EXTRACTED DATA:
[Start of section]
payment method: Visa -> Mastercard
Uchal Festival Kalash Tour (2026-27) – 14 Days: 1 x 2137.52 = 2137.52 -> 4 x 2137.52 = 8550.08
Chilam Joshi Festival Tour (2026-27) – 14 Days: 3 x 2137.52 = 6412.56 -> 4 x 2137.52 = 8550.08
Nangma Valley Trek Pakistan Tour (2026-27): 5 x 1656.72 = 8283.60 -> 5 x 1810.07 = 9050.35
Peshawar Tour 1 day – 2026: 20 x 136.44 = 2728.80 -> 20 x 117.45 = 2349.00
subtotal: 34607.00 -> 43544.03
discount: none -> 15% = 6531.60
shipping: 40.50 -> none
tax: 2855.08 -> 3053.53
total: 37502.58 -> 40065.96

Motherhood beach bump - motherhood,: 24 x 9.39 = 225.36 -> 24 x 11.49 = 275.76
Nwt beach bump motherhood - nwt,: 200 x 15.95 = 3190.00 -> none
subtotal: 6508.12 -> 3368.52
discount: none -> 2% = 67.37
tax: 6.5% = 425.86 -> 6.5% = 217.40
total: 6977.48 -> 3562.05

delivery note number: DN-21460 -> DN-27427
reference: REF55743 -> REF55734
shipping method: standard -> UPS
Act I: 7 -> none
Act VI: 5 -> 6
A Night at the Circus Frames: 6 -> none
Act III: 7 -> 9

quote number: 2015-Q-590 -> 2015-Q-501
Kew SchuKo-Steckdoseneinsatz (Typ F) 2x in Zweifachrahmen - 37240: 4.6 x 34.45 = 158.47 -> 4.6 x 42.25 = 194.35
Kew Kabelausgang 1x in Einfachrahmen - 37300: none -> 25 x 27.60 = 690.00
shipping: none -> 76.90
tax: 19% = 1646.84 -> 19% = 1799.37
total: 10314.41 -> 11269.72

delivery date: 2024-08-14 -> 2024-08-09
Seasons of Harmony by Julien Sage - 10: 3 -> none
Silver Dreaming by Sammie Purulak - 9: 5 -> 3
[End of section]
WORK ORDER:
Retype every line of the material exactly as given.

RESULT:
payment method: Visa -> Mastercard
Uchal Festival Kalash Tour (2026-27) – 14 Days: 1 x 2137.52 = 2137.52 -> 4 x 2137.52 = 8550.08
Chilam Joshi Festival Tour (2026-27) – 14 Days: 3 x 2137.52 = 6412.56 -> 4 x 2137.52 = 8550.08
Nangma Valley Trek Pakistan Tour (2026-27): 5 x 1656.72 = 8283.60 -> 5 x 1810.07 = 9050.35
Peshawar Tour 1 day – 2026: 20 x 136.44 = 2728.80 -> 20 x 117.45 = 2349.00
subtotal: 34607.00 -> 43544.03
discount: none -> 15% = 6531.60
shipping: 40.50 -> none
tax: 2855.08 -> 3053.53
total: 37502.58 -> 40065.96

Motherhood beach bump - motherhood,: 24 x 9.39 = 225.36 -> 24 x 11.49 = 275.76
Nwt beach bump motherhood - nwt,: 200 x 15.95 = 3190.00 -> none
subtotal: 6508.12 -> 3368.52
discount: none -> 2% = 67.37
tax: 6.5% = 425.86 -> 6.5% = 217.40
total: 6977.48 -> 3562.05

delivery note number: DN-21460 -> DN-27427
reference: REF55743 -> REF55734
shipping method: standard -> UPS
Act I: 7 -> none
Act VI: 5 -> 6
A Night at the Circus Frames: 6 -> none
Act III: 7 -> 9

quote number: 2015-Q-590 -> 2015-Q-501
Kew SchuKo-Steckdoseneinsatz (Typ F) 2x in Zweifachrahmen - 37240: 4.6 x 34.45 = 158.47 -> 4.6 x 42.25 = 194.35
Kew Kabelausgang 1x in Einfachrahmen - 37300: none -> 25 x 27.60 = 690.00
shipping: none -> 76.90
tax: 19% = 1646.84 -> 19% = 1799.37
total: 10314.41 -> 11269.72

delivery date: 2024-08-14 -> 2024-08-09
Seasons of Harmony by Julien Sage - 10: 3 -> none
Silver Dreaming by Sammie Purulak - 9: 5 -> 3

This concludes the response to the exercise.